We continue to analyze and evaluate the acquisition and divestiture of strategic businesses and product lines, technologies and capabilities, plants and other assets, joint ventures and investments with the potential to, among other things, strengthen our industry position, to enhance our existing set of product and services offerings, to increase productivity and efficiencies, to grow revenues, earnings and cash flow, to help us stay competitive or to reduce costs. There can be no assurance that we will identify or successfully complete transactions with suitable candidates in the future, that we will consummate these transactions at rates similar to the past or that completed transactions will be successful. Strategic transactions may involve significant cash expenditures, debt incurrence, operating losses and expenses that could have a material adverse effect on our business, financial condition, results of operations and cash flows. Such transactions involve numerous other risks, including:
•diversion of management time and attention from daily operations;
•difficulties integrating acquired businesses, technologies and personnel into our business, including doing so without high costs;
•difficulties in obtaining and verifying the financial statements and other business and other due diligence information of acquired businesses;
•inability to obtain required regulatory approvals and/or required financing on favorable terms;
•potential loss of key employees, key contractual relationships or key customers of either acquired businesses or our business;
•assumption of the liabilities and exposure to unforeseen or undisclosed liabilities of acquired businesses and exposure to regulatory sanctions;
•inheriting internal control deficiencies;
•dilution of interests of holders of our common shares through the issuance of equity securities or equity-linked securities; and
•in the case of joint ventures and other investments, interests that diverge from those of our partners without the ability to direct the management and operations of the joint venture or investment in the manner we believe most appropriate to achieve the expected value.

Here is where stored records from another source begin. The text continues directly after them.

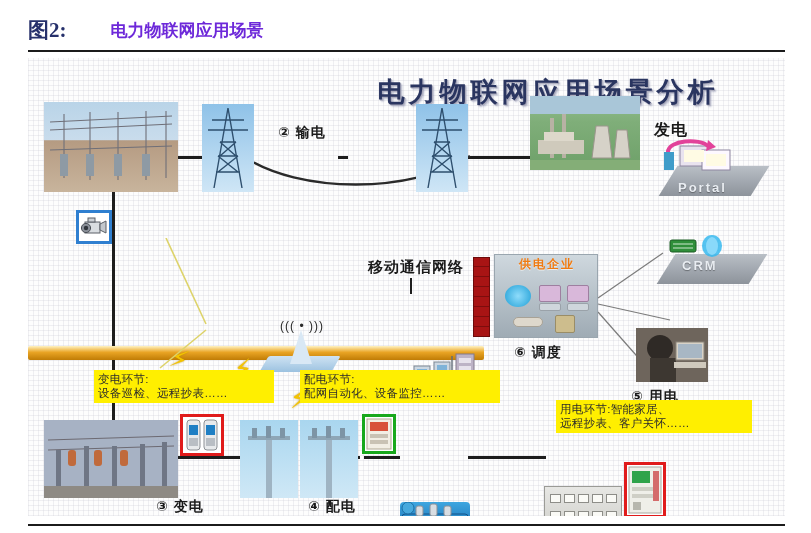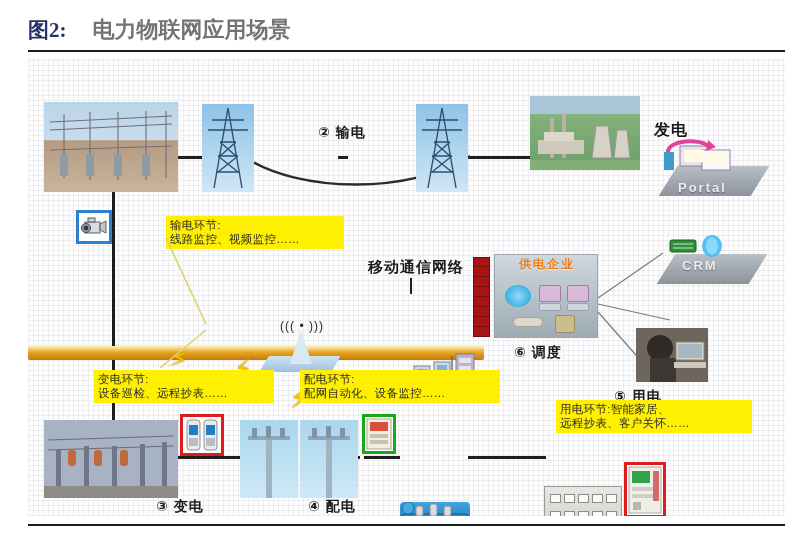--- a/index.html
+++ b/index.html
@@ -15,23 +15,23 @@
   #fig-header{
     position:absolute; left:28px; top:8px; width:760px; height:44px;
     display:flex; align-items:center;
   }
   #fig-no{
     font-size:21px; font-weight:bold; color:#26306b;
     font-family:"Liberation Serif","DejaVu Serif",serif;
     letter-spacing:0px; white-space:nowrap;
   }
   #fig-title{
-    font-size:22px; font-weight:bold; color:#737373;
+    font-size:17px; font-weight:bold; color:#6d28d9;
     font-family:"Liberation Serif","DejaVu Serif",serif;
-    margin-left:26px; white-space:nowrap;
+    margin-left:44px; white-space:nowrap;
   }
   #rule-top{
     position:absolute; left:28px; top:50px; width:757px; height:2px;
     background:#1b1b1b;
   }
   #rule-bottom{
     position:absolute; left:28px; top:524px; width:757px; height:2px;
     background:#1b1b1b;
   }
 
@@ -174,20 +174,21 @@
 <div id="page">
 
   <div id="fig-header">
     <span id="fig-no">图2:</span>
     <span id="fig-title">电力物联网应用场景</span>
   </div>
   <div id="rule-top"></div>
 
   <div id="figure">
 
+    <div id="chart-title">电力物联网应用场景分析</div>
 
     <div class="line hline" style="left:148px; top:98px; width:70px;"></div>
     <div class="line hline" style="left:310px; top:98px; width:10px;"></div>
     <div class="line hline" style="left:440px; top:98px; width:72px;"></div>
     <div class="line vline" style="left:84px;  top:100px; height:270px;"></div>
     <div class="line hline" style="left:84px;  top:368px; width:8px;"></div>
 
     <svg style="position:absolute;left:210px;top:90px;width:240px;height:40px;">
       <path d="M5,8 C60,46 175,46 232,8" stroke="#2a2a2a" stroke-width="2.4" fill="none"></path>
     </svg>
@@ -243,21 +244,21 @@
          background:linear-gradient(180deg,#8fc2e8,#cfe6f6);">
       <svg width="52" height="88" style="display:block">
         <g stroke="#2e4f6e" stroke-width="1.4" fill="none">
           <path d="M26,4 L12,84 M26,4 L40,84 M16,52 L36,52 M18,38 L34,38 M14,68 L38,68
                    M18,38 L34,52 M34,38 L18,52 M16,52 L36,68 M36,52 L16,68
                    M6,26 L46,26 M10,16 L42,16"></path>
         </g>
       </svg>
     </div>
 
-    <div class="node-label" style="left:250px; top:66px;padding-left:40px;">② 输电</div>
+    <div class="node-label" style="left:250px; top:66px;">② 输电</div>
 
     <div class="icon-frame frame-blue" style="left:48px; top:152px; width:36px; height:34px;">
       <svg width="30" height="28" style="display:block;margin:1px">
         <rect x="5" y="8" width="15" height="11" fill="#d9dde1" stroke="#5a5f66"></rect>
         <circle cx="6" cy="14" r="4.6" fill="#8b9099" stroke="#4a4f56"></circle>
         <circle cx="6" cy="14" r="2.2" fill="#31363c"></circle>
         <polygon points="20,10 26,7 26,19 20,16" fill="#c3c8cd" stroke="#5a5f66"></polygon>
         <rect x="8" y="4" width="7" height="4" fill="#cbd0d5" stroke="#5a5f66"></rect>
       </svg>
     </div>
@@ -310,21 +311,21 @@
          background:linear-gradient(180deg,#8a7f74,#5d554d);">
       <svg width="72" height="54" style="display:block">
         <rect x="0" y="0" width="72" height="54" fill="#6e655c"></rect>
         <circle cx="24" cy="20" r="13" fill="#2f2a26"></circle>
         <rect x="14" y="30" width="26" height="24" fill="#3d3731"></rect>
         <rect x="40" y="14" width="28" height="18" fill="#d8d2c7" stroke="#8a8378"></rect>
         <rect x="42" y="16" width="24" height="14" fill="#a8b7c4"></rect>
         <rect x="38" y="34" width="32" height="6" fill="#cfc9bd"></rect>
       </svg>
     </div>
-    <div class="node-label" style="left:586px; top:330px;text-align:center;">⑤ 用电</div>
+    <div class="node-label" style="left:603px; top:330px;text-align:center;">⑤ 用电</div>
 
     <div id="enterprise">
       <div class="ent-screen" style="left:10px;  top:30px; background:radial-gradient(circle,#8fdcfb,#1f9fd6);border-radius:50%;width:26px;height:22px;"></div>
       <div class="ent-screen" style="left:44px;  top:30px; background:#d9b8da;border:1px solid #9e7fa0;"></div>
       <div class="ent-screen" style="left:72px;  top:30px; background:#d9b8da;border:1px solid #9e7fa0;"></div>
       <div class="ent-screen" style="left:44px;  top:48px; background:#cfd6dc;border:1px solid #9aa2a9;width:22px;height:8px;"></div>
       <div class="ent-screen" style="left:72px;  top:48px; background:#cfd6dc;border:1px solid #9aa2a9;width:22px;height:8px;"></div>
       <div class="ent-screen" style="left:60px;  top:60px; background:#cdbd8d;border:1px solid #9a8d67;width:20px;height:18px;"></div>
       <div class="ent-screen" style="left:18px;  top:62px; background:#ded8cc;border:1px solid #a8a296;width:30px;height:10px;border-radius:6px;"></div>
     </div>
@@ -351,22 +352,20 @@
     <div id="tower-mast"></div>
     <div id="tower-wave">((( • )))</div>
 
     <div class="bolt" style="left:142px; top:286px; transform:rotate(16deg);">⚡</div>
     <div class="bolt" style="left:206px; top:296px; transform:rotate(-6deg);">⚡</div>
     <div class="bolt" style="left:262px; top:326px;">⚡</div>
 
     <div class="node-label" style="left:340px; top:200px; font-size:15px; font-weight:bold;">移动通信网络</div>
     <div class="line vline" style="left:382px; top:220px; height:16px; width:2px;"></div>
 
-    <div class="callout" style="left:138px; top:158px; width:178px;">输电环节:
-线路监控、视频监控……</div>
     <div class="callout" style="left:66px; top:312px; width:180px;">变电环节:
 设备巡检、远程抄表……</div>
     <div class="callout" style="left:528px; top:342px; width:196px;">用电环节:智能家居、
 远程抄表、客户关怀……</div>
     <div class="callout" style="left:272px; top:312px; width:200px;">配电环节:
 配网自动化、设备监控……</div>
 
     <svg style="position:absolute;left:60px;top:180px;width:300px;height:140px;">
       <line x1="78" y1="0" x2="118" y2="86" stroke="#ddd36a" stroke-width="1.6"></line>
       <line x1="72" y1="130" x2="118" y2="92" stroke="#ddd36a" stroke-width="1.6"></line>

Any acquisitions, divestitures, joint ventures or investments may ultimately harm our business, financial condition, results of operations and cash flows. There are additional risks related to our Reverse Morris Trust transaction, see "Risks Related to the Transactions" for more information.
Natural disasters, epidemics or other unexpected events may disrupt our operations, adversely affect our results of operations and financial condition, and may not be fully covered by insurance.
The occurrence of one or more catastrophic events including hurricanes, fires, earthquakes, floods and other forms of severe weather, health epidemics or pandemics or other contagious outbreaks or other catastrophic events in the U.S. or in other countries in which we operate or are located could adversely affect our operations and financial performance. Natural disasters, power outages, health epidemics or pandemics or other contagious outbreaks or other unexpected events could result in physical damage to and complete or partial closure of one or more of our plants, temporary or long-term disruption of our operations by causing business interruptions, material scarcity, price volatility or supply chain disruptions. Climate change is a risk multiplier with respect to these physical disasters in both frequency and severity and may affect our global business operations as a result. Existing insurance arrangements may not provide full protection for the costs that may arise from such events, particularly if such events are catastrophic in nature or occur in combination. The occurrence of any of these events could increase our insurance and other operating costs or harm our sales in affected areas.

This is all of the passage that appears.